Engineered from the bottom-up for performance, Spark can be 100x faster than Hadoop for large scale data processing by exploiting in memory computing and other optimizations. Spark is also fast when data is stored on disk, and currently holds the world record for large-scale on-disk sorting.
EASE OF USE
Spark has easy-to-use APIs for operating on large datasets. This includes a collection of over 100 operators for transforming data and familiar data frame APIs for manipulating semi-structured data.
A UNIFIED ENGINE
Spark comes packaged with higher-level libraries, including support for SQL queries, streaming data, machine learning and graph processing. These standard libraries increase developer productivity and can be seamlessly combined to create complex workflows.
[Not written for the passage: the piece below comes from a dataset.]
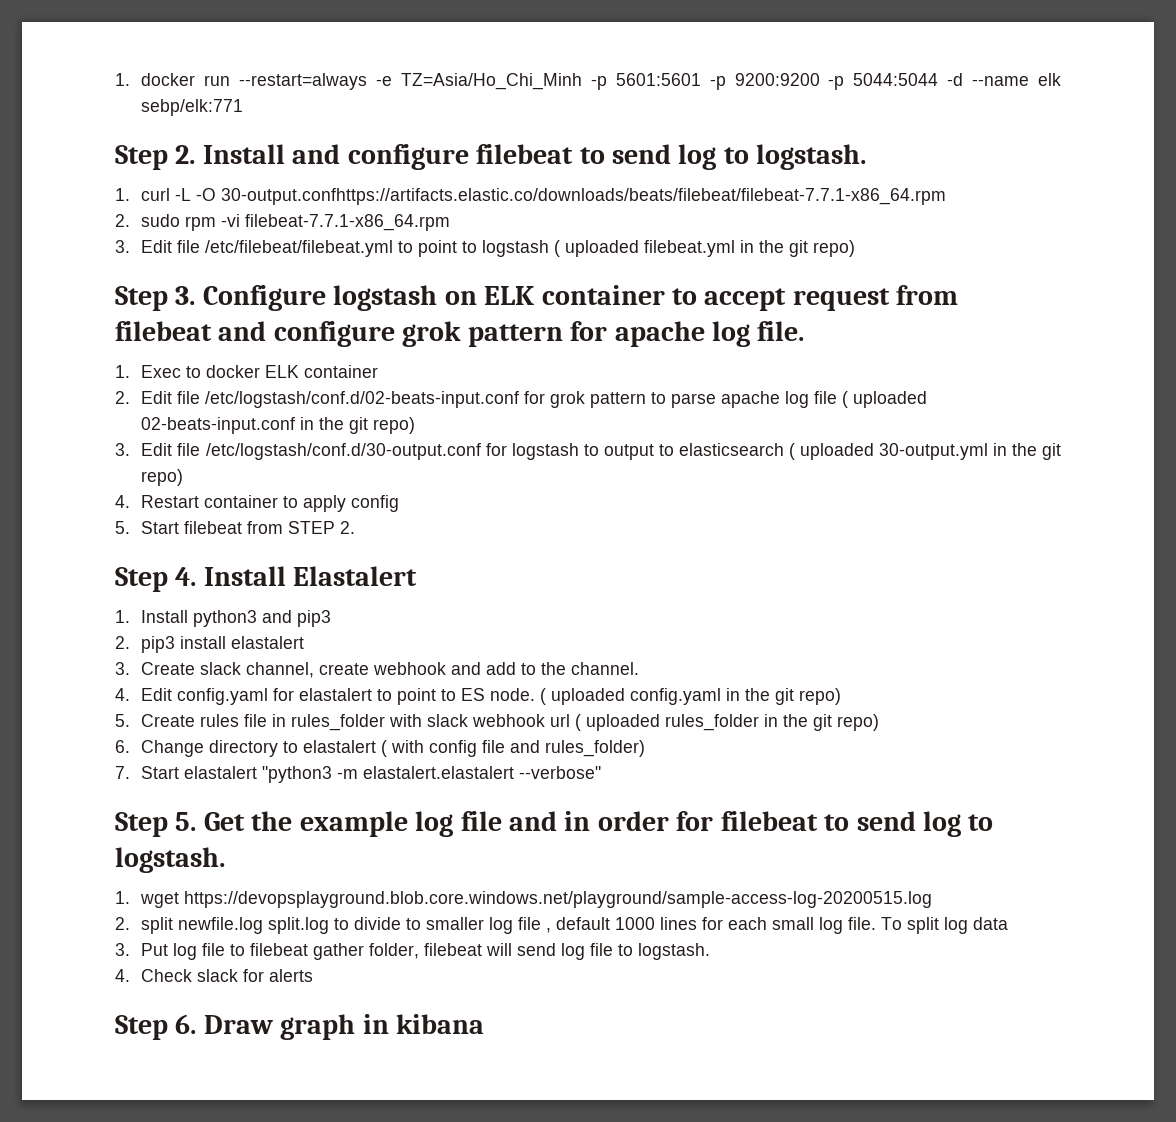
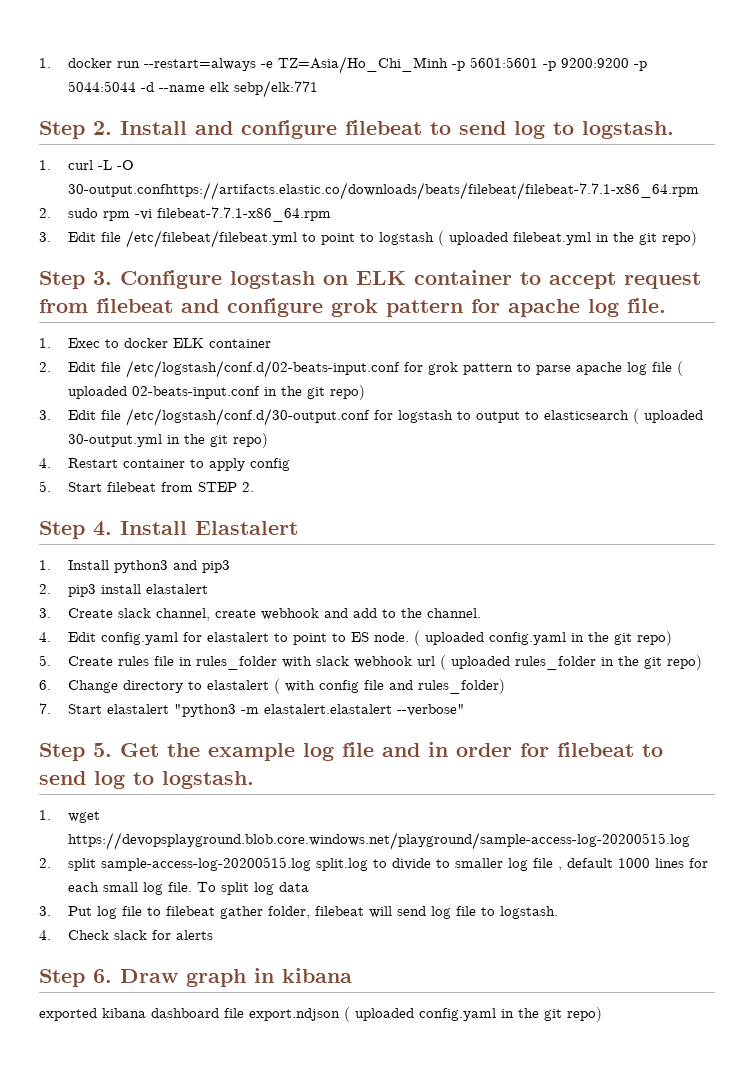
[178,917,264,934] newfile.log -> [100,857,311,871] sample-access-log-20200515.log
(485, 1024) none -> [39,1007,602,1022] // exported kibana dashboard file export.ndjson ( uploaded config.yaml in the git repo)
Advertising and Marketing Technology
The growth of digital advertising and marketing data has created a plethora of opportunities to optimize campaign performance and advertising spend across direct advertising and auctions. Databricks helps you manage the traffic jam of data caused by multiple sources of data such as ad inventory, web traffic, click logs, CRM, and behavioral data to uncover insights that improve audience targeting, pricing strategies, and conversion rates — increasing campaign ROI and creating new revenue opportunities.
Energy and Utilities
From highly-instrumented wells to the proliferation of smart grid technologies, data is becoming a critical element in the discovery, extraction, and delivery of energy — whether it is oil, natural gas, or even wind and solar. Databricks provides a virtual analytics platform that enables real-time analysis of operational and customer data at scale, making modern innovations like predicting weather patterns and optimizing the energy grid a reality.
Customer Case Study
Viacom, with its 170 cable, broadcast and online networks in around 160 countries, is transforming itself into a data-driven enterprise — collecting and analyzing petabytes of network data to increase viewer loyalty and revenue.
Viacom has built a real-time analytics platform based on Apache® Spark™ and Databricks, which constantly monitors the quality of video feeds and reallocates resources in real-time when needed. Databricks has helped Viacom:
Meet the ace: Ali Ghodsi
Ali is the CEO and co-founder of Databricks, responsible for the growth and international expansion of the company. He previously served as the VP of Engineering and Product Management before taking the role of CEO in January 2016. In addition to his work at Databricks, Ali serves as an adjunct professor at UC Berkeley and is on the board at UC Berkeley’s RiseLab. Ali was one of the creators of open source project, Apache Spark, and ideas from his academic research in the areas of resource management and scheduling and data caching have been applied to Apache Mesos and Apache Hadoop. Ali received his MBA from Mid-Sweden University in 2003 and PhD from KTH/Royal Institute of Technology in Sweden in 2006 in the area of Distributed Computing.
At Databricks, we are fully committed to maintaining this open development model.